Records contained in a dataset
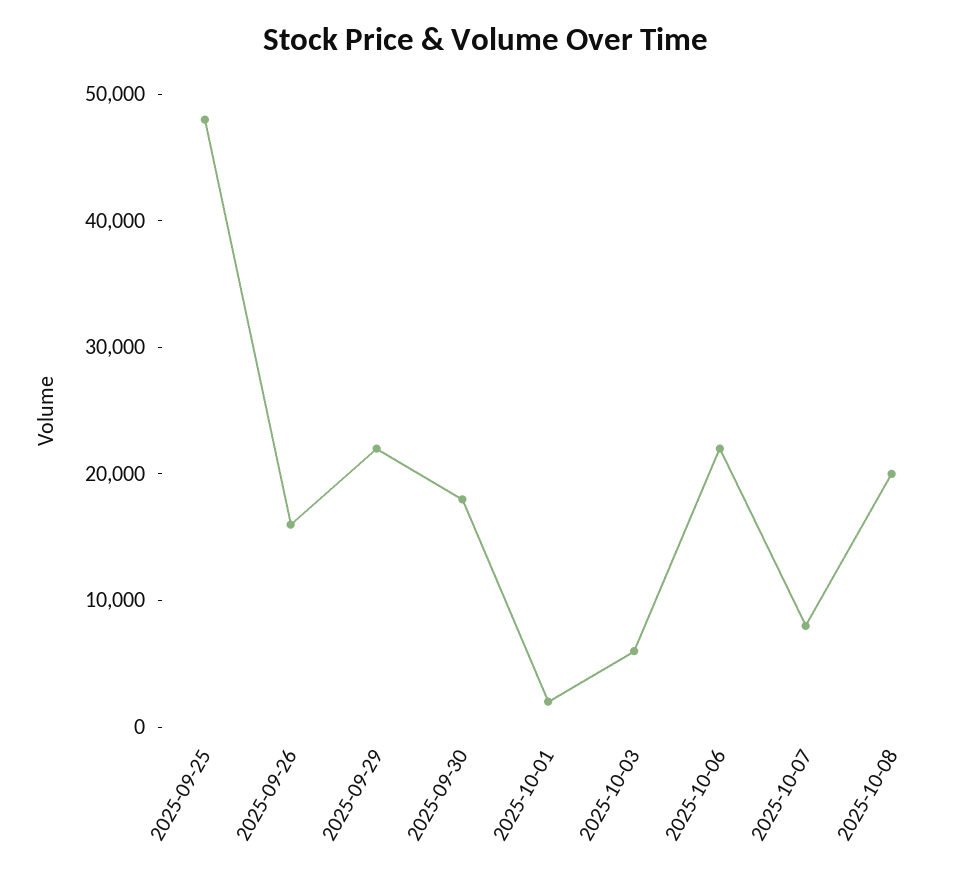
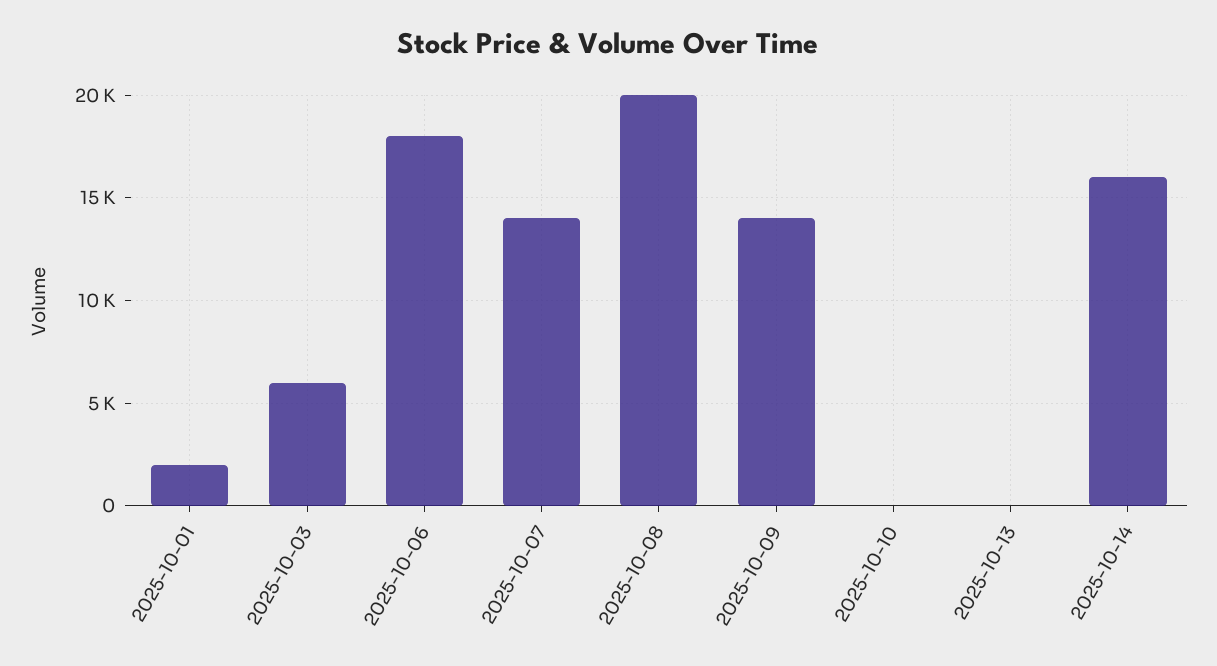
2025-09-25: 48000 -> none
2025-09-26: 16000 -> none
2025-09-29: 22000 -> none
2025-09-30: 18000 -> none
2025-10-06: 22000 -> 18000
2025-10-07: 8000 -> 14000
2025-10-09: none -> 14000
2025-10-10: none -> 0
2025-10-13: none -> 0
2025-10-14: none -> 16000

**Exercise**
Copy out the preceding entries without a single change, leaving out the pictures.

**Answer section**
2025-09-25: 48000 -> none
2025-09-26: 16000 -> none
2025-09-29: 22000 -> none
2025-09-30: 18000 -> none
2025-10-06: 22000 -> 18000
2025-10-07: 8000 -> 14000
2025-10-09: none -> 14000
2025-10-10: none -> 0
2025-10-13: none -> 0
2025-10-14: none -> 16000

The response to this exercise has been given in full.